■ WHAT YOU WILL DO ■
Leaving out the pictures, write the following records exactly as they read.

■ SUPPLIED DATA ■
★ ★ ★ ★

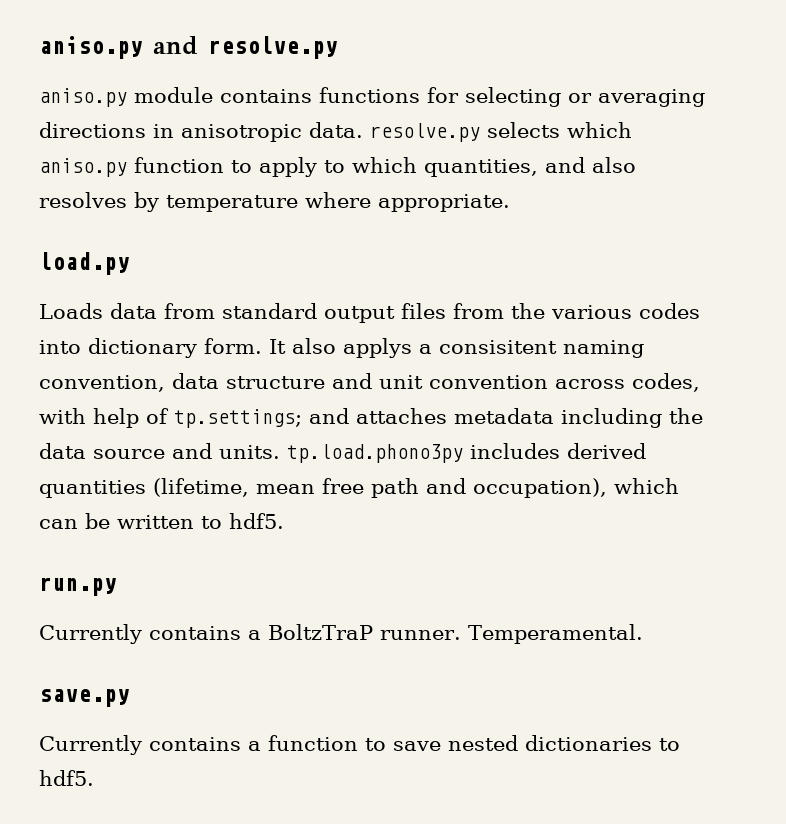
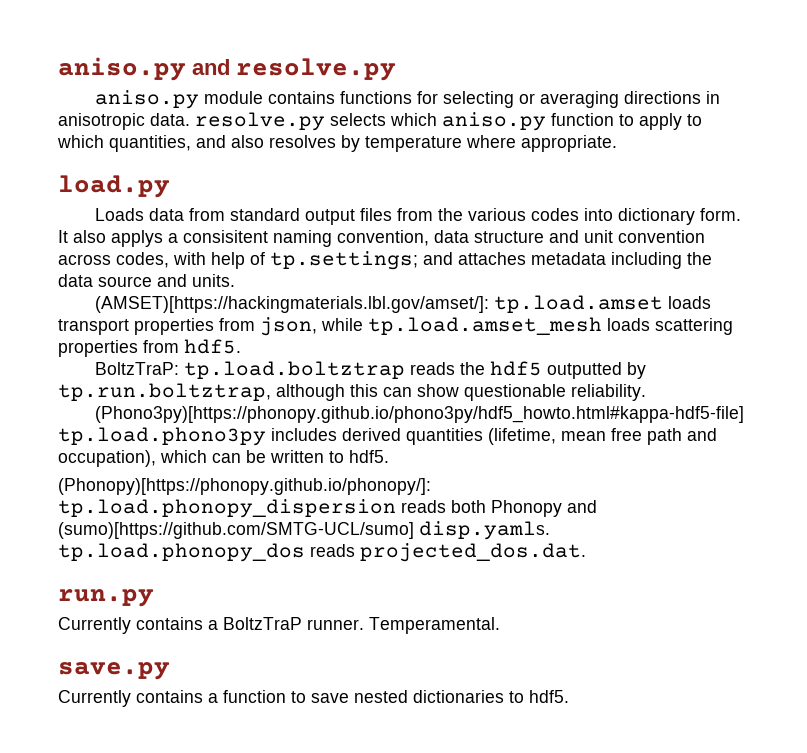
- It also applys a consisitent naming convention, data structure and unit convention across codes, with help of tp.settings; and attaches metadata including the data source and units. tp.load.phono3py includes derived quantities (lifetime, mean free path and occupation), which can be written to hdf5.
+ It also applys a consisitent naming convention, data structure and unit convention across codes, with help of tp.settings; and attaches metadata including the data source and units.
+ (AMSET)[https://hackingmaterials.lbl.gov/amset/]: tp.load.amset loads transport properties from json, while tp.load.amset_mesh loads scattering properties from hdf5.
+ BoltzTraP: tp.load.boltztrap reads the hdf5 outputted by tp.run.boltztrap, although this can show questionable reliability.
+ (Phono3py)[https://phonopy.github.io/phono3py/hdf5_howto.html#kappa-hdf5-file] tp.load.phono3py includes derived quantities (lifetime, mean free path and occupation), which can be written to hdf5.
+ (Phonopy)[https://phonopy.github.io/phonopy/]: tp.load.phonopy_dispersion reads both Phonopy and (sumo)[https://github.com/SMTG-UCL/sumo] disp.yamls. tp.load.phonopy_dos reads projected_dos.dat.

★ ★ ★ ★

■ SOLUTION FOR THIS EXERCISE ■
- It also applys a consisitent naming convention, data structure and unit convention across codes, with help of tp.settings; and attaches metadata including the data source and units. tp.load.phono3py includes derived quantities (lifetime, mean free path and occupation), which can be written to hdf5.
+ It also applys a consisitent naming convention, data structure and unit convention across codes, with help of tp.settings; and attaches metadata including the data source and units.
+ (AMSET)[https://hackingmaterials.lbl.gov/amset/]: tp.load.amset loads transport properties from json, while tp.load.amset_mesh loads scattering properties from hdf5.
+ BoltzTraP: tp.load.boltztrap reads the hdf5 outputted by tp.run.boltztrap, although this can show questionable reliability.
+ (Phono3py)[https://phonopy.github.io/phono3py/hdf5_howto.html#kappa-hdf5-file] tp.load.phono3py includes derived quantities (lifetime, mean free path and occupation), which can be written to hdf5.
+ (Phonopy)[https://phonopy.github.io/phonopy/]: tp.load.phonopy_dispersion reads both Phonopy and (sumo)[https://github.com/SMTG-UCL/sumo] disp.yamls. tp.load.phonopy_dos reads projected_dos.dat.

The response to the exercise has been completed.